29th November, 2023
The Lagos State Government has charged Local Governments in the State not to give room for touts and unauthorised personnel to establish illegal markets which contribute to littering the environment.
Permanent Secretary, Ministry of the Environment and Water Resources, Dr. Gaji Tajudeen gave this charge at the Lagos West Senatorial District Stakeholders meeting organized by the Lagos Environmental Sanitation Corps (LAGESC), held at the Ikeja Local Government, Ikeja, Lagos on Tuesday.
Tajudeen, who was represented by Mrs Ilori Temitope, said the constitution of designated markets in the State falls under the purview of Local Government Councils.
“In this vein, we implore our councils to be partners in progress and not give room for touts and unauthorised personnel to establish illegal markets which contribute largely to litter occupying our roads and ending up blocking the drainages and canals.
“Also, most importantly, is to enjoin the State Market Board under the Ministry of Local Government and Chieftaincy Affairs to spread the gospel to our markets on the need to keep the designated market environs clean, patronise approved LAWMA-PSP operators and not encroach on roads,” he said.
He emphasized that periodic engagements and interactive meetings with relevant stakeholders in the public are pertinent to achieving voluntary compliance by spreading the message to the grassroots at the Local Governments and Local Council Development Areas.
Tajudeen charged the Heads of Sanitation Departments in LGAs and LCDAs in Lagos West Senatorial District to renew their partnership with LAGESC in ridding the State of environmental nuisances in the appropriate residential and public areas as part of a cogent collaboration.
The Corps Marshal, LAGESC, CP Akinpelu Gbemisola (Rtd), in her opening address, emphasised the importance of environmental sanitation and the indispensable role of communities.
“As we strive for a cleaner, healthier, and more sustainable Lagos, it is essential to recognise that the responsibility lies not only with government agencies but also with each and every one of us seated here today.
“Our communities are the heart and soul of Lagos. They are the places we call home, where our families grow, and where we forge lasting connections. It is within these communities that the power to make a difference truly resides,” she said.

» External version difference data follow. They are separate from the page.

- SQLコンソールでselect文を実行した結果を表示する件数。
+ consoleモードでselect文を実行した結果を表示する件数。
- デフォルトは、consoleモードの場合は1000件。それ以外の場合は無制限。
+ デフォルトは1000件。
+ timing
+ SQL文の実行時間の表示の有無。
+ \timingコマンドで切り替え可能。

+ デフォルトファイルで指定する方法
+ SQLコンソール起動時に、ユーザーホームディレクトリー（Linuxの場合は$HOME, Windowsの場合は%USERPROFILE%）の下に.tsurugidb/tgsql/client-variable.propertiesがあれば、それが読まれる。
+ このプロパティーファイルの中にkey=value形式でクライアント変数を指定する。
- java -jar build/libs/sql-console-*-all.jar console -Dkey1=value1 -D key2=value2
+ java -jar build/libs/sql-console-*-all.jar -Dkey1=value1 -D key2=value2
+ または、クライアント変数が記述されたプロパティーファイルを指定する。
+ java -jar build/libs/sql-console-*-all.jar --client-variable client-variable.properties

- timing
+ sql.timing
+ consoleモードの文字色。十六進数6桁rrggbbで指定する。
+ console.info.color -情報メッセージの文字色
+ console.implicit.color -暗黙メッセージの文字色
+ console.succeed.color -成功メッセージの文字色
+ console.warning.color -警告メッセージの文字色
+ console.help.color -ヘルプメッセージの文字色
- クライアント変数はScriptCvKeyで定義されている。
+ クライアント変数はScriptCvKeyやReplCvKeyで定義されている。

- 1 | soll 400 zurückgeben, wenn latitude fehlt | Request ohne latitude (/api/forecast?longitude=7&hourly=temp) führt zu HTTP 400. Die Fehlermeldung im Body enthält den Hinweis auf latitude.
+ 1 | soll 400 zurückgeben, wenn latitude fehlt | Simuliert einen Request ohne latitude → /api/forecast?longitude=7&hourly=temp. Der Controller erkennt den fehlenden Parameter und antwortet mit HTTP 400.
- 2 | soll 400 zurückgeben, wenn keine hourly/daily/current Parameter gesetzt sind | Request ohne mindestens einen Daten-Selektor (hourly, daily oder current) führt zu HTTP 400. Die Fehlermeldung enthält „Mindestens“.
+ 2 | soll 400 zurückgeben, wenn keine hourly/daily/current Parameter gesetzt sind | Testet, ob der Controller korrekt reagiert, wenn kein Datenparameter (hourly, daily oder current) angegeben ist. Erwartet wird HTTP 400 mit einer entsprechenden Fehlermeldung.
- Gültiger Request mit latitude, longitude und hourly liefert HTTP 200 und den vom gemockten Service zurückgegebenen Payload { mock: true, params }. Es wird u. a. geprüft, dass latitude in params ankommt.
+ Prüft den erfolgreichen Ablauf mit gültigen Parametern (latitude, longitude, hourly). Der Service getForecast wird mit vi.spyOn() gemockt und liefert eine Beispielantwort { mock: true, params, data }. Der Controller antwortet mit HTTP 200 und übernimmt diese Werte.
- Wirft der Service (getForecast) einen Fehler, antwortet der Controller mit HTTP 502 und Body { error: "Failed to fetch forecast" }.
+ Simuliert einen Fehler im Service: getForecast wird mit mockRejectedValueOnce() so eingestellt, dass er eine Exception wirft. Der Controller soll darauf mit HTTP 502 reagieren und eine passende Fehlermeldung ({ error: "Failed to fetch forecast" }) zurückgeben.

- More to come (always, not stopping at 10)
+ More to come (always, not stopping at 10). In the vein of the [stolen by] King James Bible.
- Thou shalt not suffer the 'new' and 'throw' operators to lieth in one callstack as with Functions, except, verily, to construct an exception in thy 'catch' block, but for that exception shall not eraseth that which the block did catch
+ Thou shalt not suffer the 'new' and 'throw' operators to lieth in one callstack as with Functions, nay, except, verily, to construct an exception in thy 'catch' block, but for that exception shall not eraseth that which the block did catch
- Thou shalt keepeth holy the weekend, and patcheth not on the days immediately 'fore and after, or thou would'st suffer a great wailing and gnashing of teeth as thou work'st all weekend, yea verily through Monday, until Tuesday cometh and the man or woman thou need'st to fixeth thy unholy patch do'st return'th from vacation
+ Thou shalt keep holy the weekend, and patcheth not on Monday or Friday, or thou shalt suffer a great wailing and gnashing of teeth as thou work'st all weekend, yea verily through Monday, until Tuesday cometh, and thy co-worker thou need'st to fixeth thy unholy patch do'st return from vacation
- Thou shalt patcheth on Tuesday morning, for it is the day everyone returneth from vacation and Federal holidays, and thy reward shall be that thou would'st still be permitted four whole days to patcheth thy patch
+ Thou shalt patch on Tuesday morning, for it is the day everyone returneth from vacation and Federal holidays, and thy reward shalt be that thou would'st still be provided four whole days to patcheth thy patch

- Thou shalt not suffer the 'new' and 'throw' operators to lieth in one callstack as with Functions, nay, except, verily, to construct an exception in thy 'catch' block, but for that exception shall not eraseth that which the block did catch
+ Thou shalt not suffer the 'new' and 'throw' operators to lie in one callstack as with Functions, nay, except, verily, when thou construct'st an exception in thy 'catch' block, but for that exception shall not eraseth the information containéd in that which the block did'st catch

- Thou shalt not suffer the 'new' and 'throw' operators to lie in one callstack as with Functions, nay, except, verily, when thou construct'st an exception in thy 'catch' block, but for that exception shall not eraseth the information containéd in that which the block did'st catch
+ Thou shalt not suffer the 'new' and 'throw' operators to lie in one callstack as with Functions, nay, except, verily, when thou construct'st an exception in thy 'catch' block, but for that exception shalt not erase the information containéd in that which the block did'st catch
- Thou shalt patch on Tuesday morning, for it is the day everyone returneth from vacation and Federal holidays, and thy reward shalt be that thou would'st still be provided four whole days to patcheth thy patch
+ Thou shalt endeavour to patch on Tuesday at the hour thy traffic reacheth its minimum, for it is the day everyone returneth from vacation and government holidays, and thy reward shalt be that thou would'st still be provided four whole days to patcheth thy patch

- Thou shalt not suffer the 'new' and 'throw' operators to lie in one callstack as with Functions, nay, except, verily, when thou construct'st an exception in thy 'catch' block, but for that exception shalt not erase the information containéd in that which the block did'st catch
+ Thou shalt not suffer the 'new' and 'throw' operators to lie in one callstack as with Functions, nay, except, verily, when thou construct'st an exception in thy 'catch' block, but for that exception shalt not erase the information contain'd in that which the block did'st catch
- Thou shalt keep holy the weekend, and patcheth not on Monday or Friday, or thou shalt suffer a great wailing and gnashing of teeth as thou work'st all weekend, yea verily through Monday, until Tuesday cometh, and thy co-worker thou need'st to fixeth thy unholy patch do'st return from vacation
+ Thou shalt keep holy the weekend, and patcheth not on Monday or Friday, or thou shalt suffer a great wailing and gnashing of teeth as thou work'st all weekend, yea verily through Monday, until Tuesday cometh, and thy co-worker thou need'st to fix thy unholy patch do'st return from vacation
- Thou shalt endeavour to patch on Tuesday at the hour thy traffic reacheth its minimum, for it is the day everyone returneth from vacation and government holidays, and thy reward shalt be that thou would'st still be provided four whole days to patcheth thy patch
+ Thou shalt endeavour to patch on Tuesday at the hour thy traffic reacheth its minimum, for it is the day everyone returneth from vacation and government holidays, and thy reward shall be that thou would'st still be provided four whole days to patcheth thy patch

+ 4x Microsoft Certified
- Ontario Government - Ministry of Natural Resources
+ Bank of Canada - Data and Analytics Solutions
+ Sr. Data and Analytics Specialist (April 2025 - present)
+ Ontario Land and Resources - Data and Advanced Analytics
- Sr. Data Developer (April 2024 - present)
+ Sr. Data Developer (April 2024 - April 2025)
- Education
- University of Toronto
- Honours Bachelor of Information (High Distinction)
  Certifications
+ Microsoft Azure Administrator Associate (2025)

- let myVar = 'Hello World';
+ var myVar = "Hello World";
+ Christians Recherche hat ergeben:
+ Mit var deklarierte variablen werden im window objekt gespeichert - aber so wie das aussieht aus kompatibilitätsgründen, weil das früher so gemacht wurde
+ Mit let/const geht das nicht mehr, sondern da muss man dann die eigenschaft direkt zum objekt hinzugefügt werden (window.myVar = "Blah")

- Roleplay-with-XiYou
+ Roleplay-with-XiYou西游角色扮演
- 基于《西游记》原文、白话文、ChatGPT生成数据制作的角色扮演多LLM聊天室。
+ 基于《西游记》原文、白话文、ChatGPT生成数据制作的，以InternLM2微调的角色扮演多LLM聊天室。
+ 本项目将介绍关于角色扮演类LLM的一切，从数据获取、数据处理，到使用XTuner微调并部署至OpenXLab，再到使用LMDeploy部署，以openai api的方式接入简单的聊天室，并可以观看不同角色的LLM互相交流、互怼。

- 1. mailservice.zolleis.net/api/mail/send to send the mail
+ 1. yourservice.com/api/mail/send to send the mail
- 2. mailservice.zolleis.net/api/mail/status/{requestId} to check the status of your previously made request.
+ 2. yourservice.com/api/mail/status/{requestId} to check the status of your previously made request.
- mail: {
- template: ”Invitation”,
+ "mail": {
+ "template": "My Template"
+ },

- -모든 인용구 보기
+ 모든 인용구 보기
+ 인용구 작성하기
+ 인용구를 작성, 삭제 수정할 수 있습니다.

According to Akinpelu, by actively engaging in environmental sanitation practices, Lagosians could create a ripple effect that would transform the neighbourhoods and ultimately the entire city.
She added that simple acts like proper waste disposal, recycling, and regular cleaning of the surroundings could go a long way in preventing the spread of diseases, reducing pollution, and preserving natural resources.
“In addition to all these, our communities have the power to inspire and educate others. By organizing awareness campaigns, workshops, and community clean-up drives, we can motivate our fellow residents to take pride in their environment and join us in this noble cause.
Let us also remember the importance of collaboration. By partnering with local authorities, non-profit organizations, and businesses, we can pool our resources and expertise to tackle environmental challenges head-on. Together, we can create a cleaner, greener, and more sustainable Lagos for generations to come,” Akinpelu stated.
She emphasized that community engagement is key, urging residents to organise regular clean-up drives where residents come together to beautify their neighbourhoods, saying this would not only improve sanitation but would also foster a sense of unity and pride in communities across the state.